Cardiac, skeletal, and smooth muscle mitochondrial respiration: are all mitochondria created equal?

Abstract

Unlike cardiac and skeletal muscle, little is known about vascular smooth muscle mitochondrial respiration. Therefore, the present study examined mitochondrial respiratory rates in smooth muscle of healthy human feed arteries and compared with that of healthy cardiac and skeletal muscles. Cardiac, skeletal, and smooth muscles were harvested from a total of 22 subjects (53 ± 6 yr), and mitochondrial respiration was assessed in permeabilized fibers. Complex I + II, state 3 respiration, an index of oxidative phosphorylation capacity, fell progressively from cardiac to skeletal to smooth muscles (54 ± 1, 39 ± 4, and 15 ± 1 pmol·s(-1)·mg(-1), P < 0.05, respectively). Citrate synthase (CS) activity, an index of mitochondrial density, also fell progressively from cardiac to skeletal to smooth muscles (222 ± 13, 115 ± 2, and 48 ± 2 μmol·g(-1)·min(-1), P < 0.05, respectively). Thus, when respiration rates were normalized by CS (respiration per mitochondrial content), oxidative phosphorylation capacity was no longer different between the three muscle types. Interestingly, complex I state 2 normalized for CS activity, an index of nonphosphorylating respiration per mitochondrial content, increased progressively from cardiac to skeletal to smooth muscles, such that the respiratory control ratio, state 3/state 2 respiration, fell progressively from cardiac to skeletal to smooth muscles (5.3 ± 0.7, 3.2 ± 0.4, and 1.6 ± 0.3 pmol·s(-1)·mg(-1), P < 0.05, respectively). Thus, although oxidative phosphorylation capacity per mitochondrial content in cardiac, skeletal, and smooth muscles suggest all mitochondria are created equal, the contrasting respiratory control ratio and nonphosphorylating respiration highlight the existence of intrinsic functional differences between these muscle mitochondria. This likely influences the efficiency of oxidative phosphorylation and could potentially alter ROS production.

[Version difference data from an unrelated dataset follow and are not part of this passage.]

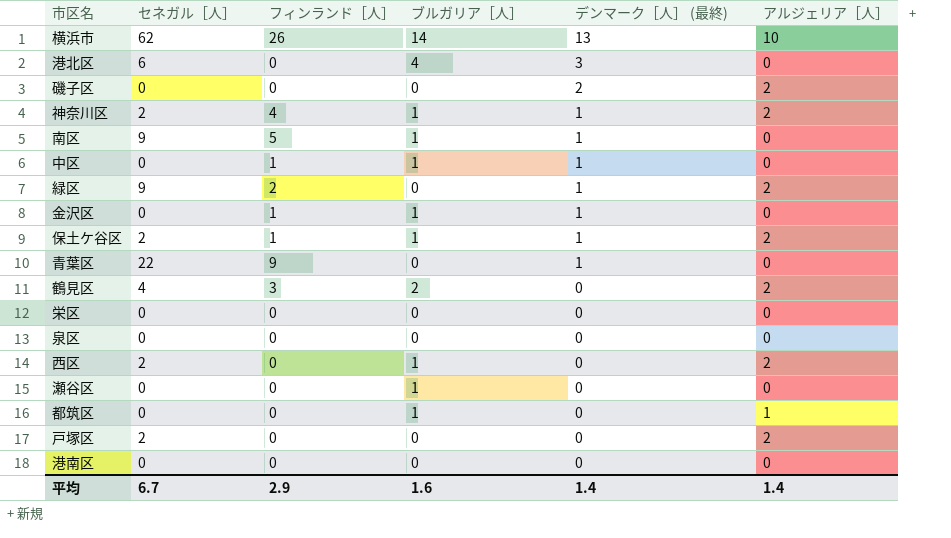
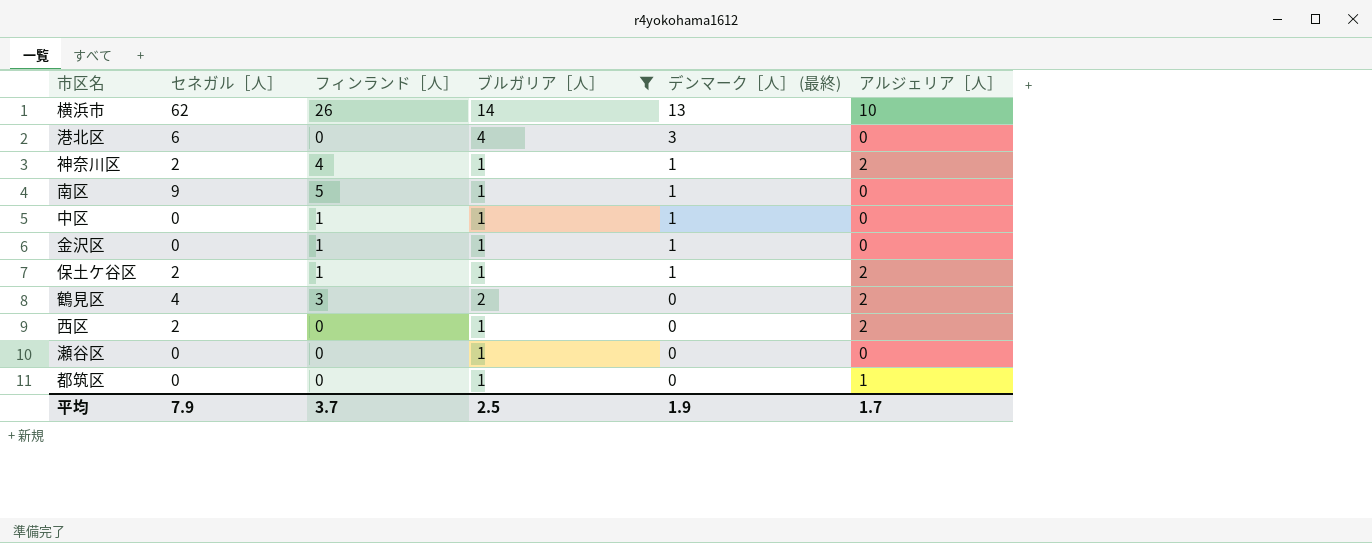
filter: none -> ブルガリア［人］ != 0
平均 | セネガル［人］: 6.7 -> 7.9
平均 | フィンランド［人］: 2.9 -> 3.7
平均 | ブルガリア［人］: 1.6 -> 2.5
平均 | デンマーク［人］ (最終): 1.4 -> 1.9
平均 | アルジェリア［人］: 1.4 -> 1.7

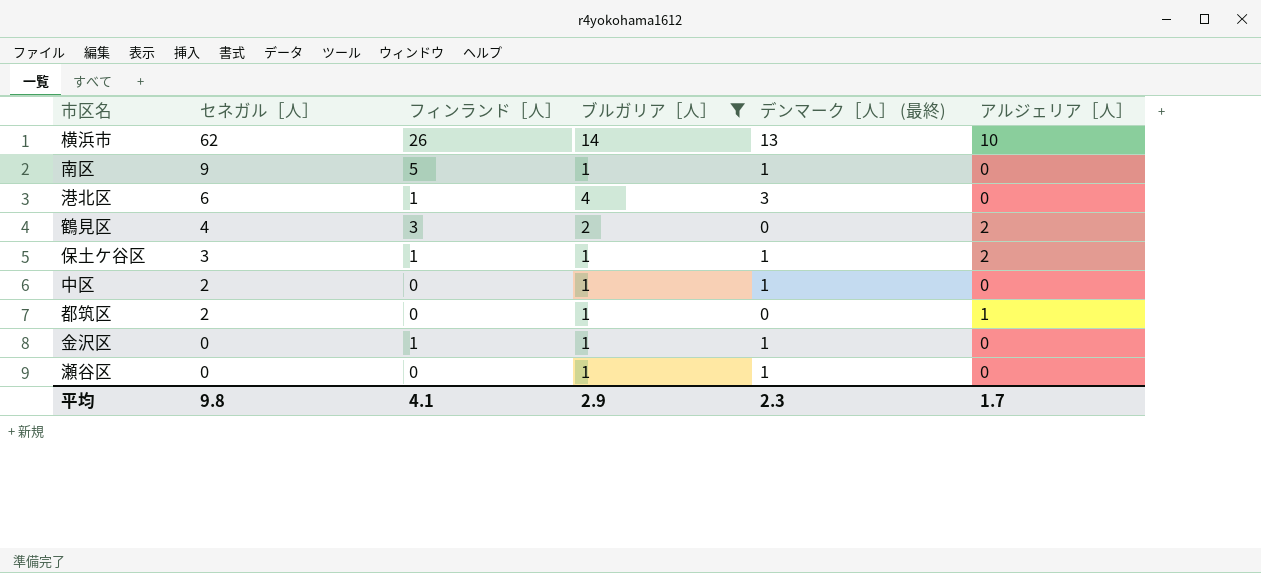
row order: デンマーク［人］ (最終) descending -> セネガル［人］ descending
row 神奈川区: 2 | 4 | 1 | 1 | 2 -> none
row 西区: 2 | 0 | 1 | 0 | 2 -> none
港北区 | フィンランド［人］: 0 -> 1
保土ケ谷区 | セネガル［人］: 2 -> 3
中区 | セネガル［人］: 0 -> 2
中区 | フィンランド［人］: 1 -> 0
都筑区 | セネガル［人］: 0 -> 2
瀬谷区 | デンマーク［人］ (最終): 0 -> 1
平均 | セネガル［人］: 7.9 -> 9.8
平均 | フィンランド［人］: 3.7 -> 4.1
平均 | ブルガリア［人］: 2.5 -> 2.9
平均 | デンマーク［人］ (最終): 1.9 -> 2.3

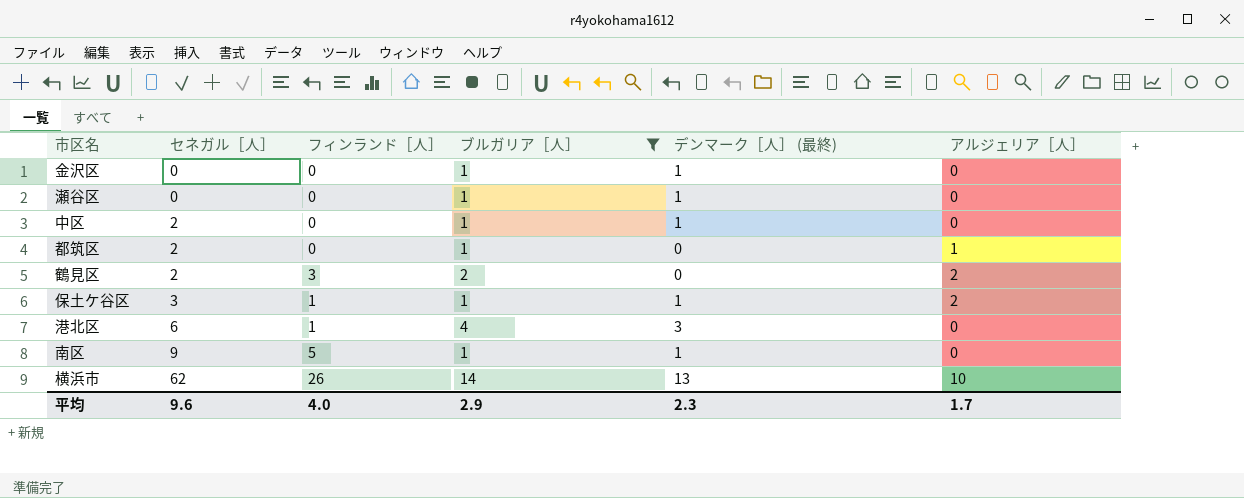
row order: セネガル［人］ descending -> セネガル［人］ ascending
金沢区 | フィンランド［人］: 1 -> 0
鶴見区 | セネガル［人］: 4 -> 2
平均 | セネガル［人］: 9.8 -> 9.6
平均 | フィンランド［人］: 4.1 -> 4.0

Keywords: feed arteries; oxidative phosphorylation capacity; respiratory control ratio.

Fig. 1.

Oxidative phosphorylation capacity in cardiac, skeletal, and vascular smooth muscles. Jo₂, O₂ flux. *P < 0.05, smooth muscle vs. cardiac and skeletal muscles; †P < 0.05, smooth muscle vs. skeletal muscle; #P < 0.05, skeletal muscle vs. cardiac muscle. Complex I, complex I state 3 respiration; complex I + II, complex I + II, state 3 respiration.

Fig. 2.

A: relationship between citrate synthase (CS) activity and oxidative phosphorylation capacity (complex I + II, state 3) in cardiac muscle (squares), skeletal muscle (diamonds), and vascular smooth muscle (triangles). P < 0.001. B: oxidative phosphorylation capacity normalized by CS activity, a marker of mitochondrial density, in cardiac, skeletal, and vessel smooth muscles.

Fig. 3.

A: relationship between CS activity and complex IV respiration (N,N,N,N-tetramethyl- p-phenylenediamine + ascorbate) in cardiac muscle (squares), skeletal muscle (diamonds), and vascular smooth muscle (triangles). r = 0.9, P < 0.001. B: oxidative phosphorylation capacity normalized by electron transport capacity.

Fig. 4.

A: complex I state 2 respiration. B: complex I state 2 respiration normalized by CS activity, a marker of mitochondrial density. C: respiratory control ratio, complex I + II, state 3 normalized by complex I state 2 in cardiac, skeletal, and smooth muscles. *P < 0.05, smooth muscle vs. cardiac and skeletal muscles; †P < 0.05, smooth muscle vs. skeletal muscle; #P < 0.05, skeletal muscle vs. cardiac muscle.